[SOURCE DATA]:
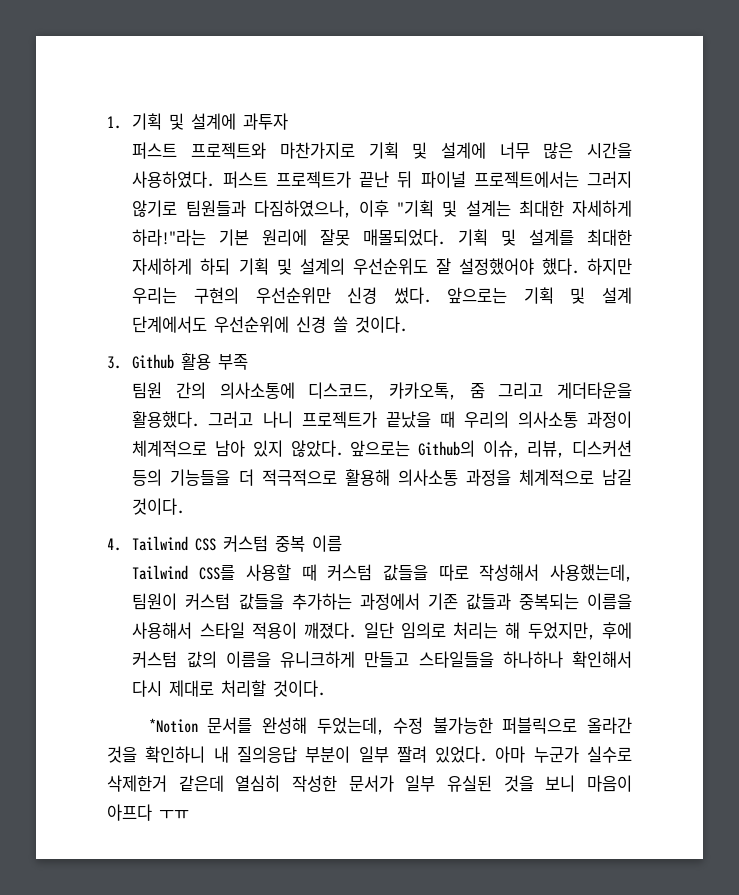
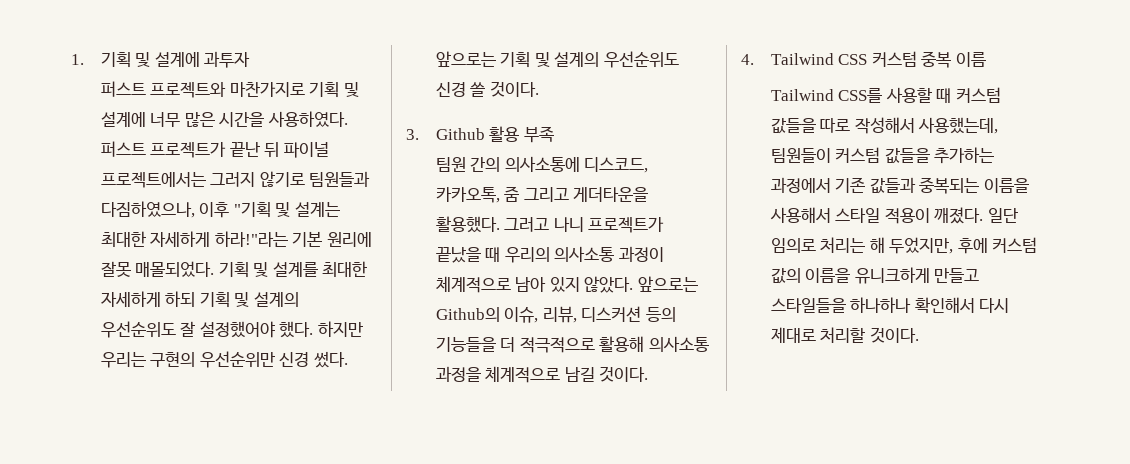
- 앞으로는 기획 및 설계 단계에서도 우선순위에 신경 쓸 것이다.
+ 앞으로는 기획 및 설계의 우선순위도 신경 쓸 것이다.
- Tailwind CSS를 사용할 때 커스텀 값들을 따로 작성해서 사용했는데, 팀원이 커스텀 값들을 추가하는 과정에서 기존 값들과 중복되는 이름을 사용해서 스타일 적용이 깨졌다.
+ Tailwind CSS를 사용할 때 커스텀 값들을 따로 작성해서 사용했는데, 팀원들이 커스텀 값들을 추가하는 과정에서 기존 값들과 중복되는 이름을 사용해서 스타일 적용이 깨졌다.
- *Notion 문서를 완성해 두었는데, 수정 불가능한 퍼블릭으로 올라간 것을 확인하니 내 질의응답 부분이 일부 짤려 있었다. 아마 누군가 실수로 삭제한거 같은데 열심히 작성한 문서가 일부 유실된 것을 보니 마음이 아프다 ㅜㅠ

[REQUIRED ACTION]:
Everything before the line containing "작성해서 사용했는데, 팀원들이" stays out. Write out that line and the rest of the entries exactly.

[THE COMPLETED TASK]:
+ Tailwind CSS를 사용할 때 커스텀 값들을 따로 작성해서 사용했는데, 팀원들이 커스텀 값들을 추가하는 과정에서 기존 값들과 중복되는 이름을 사용해서 스타일 적용이 깨졌다.
- *Notion 문서를 완성해 두었는데, 수정 불가능한 퍼블릭으로 올라간 것을 확인하니 내 질의응답 부분이 일부 짤려 있었다. 아마 누군가 실수로 삭제한거 같은데 열심히 작성한 문서가 일부 유실된 것을 보니 마음이 아프다 ㅜㅠ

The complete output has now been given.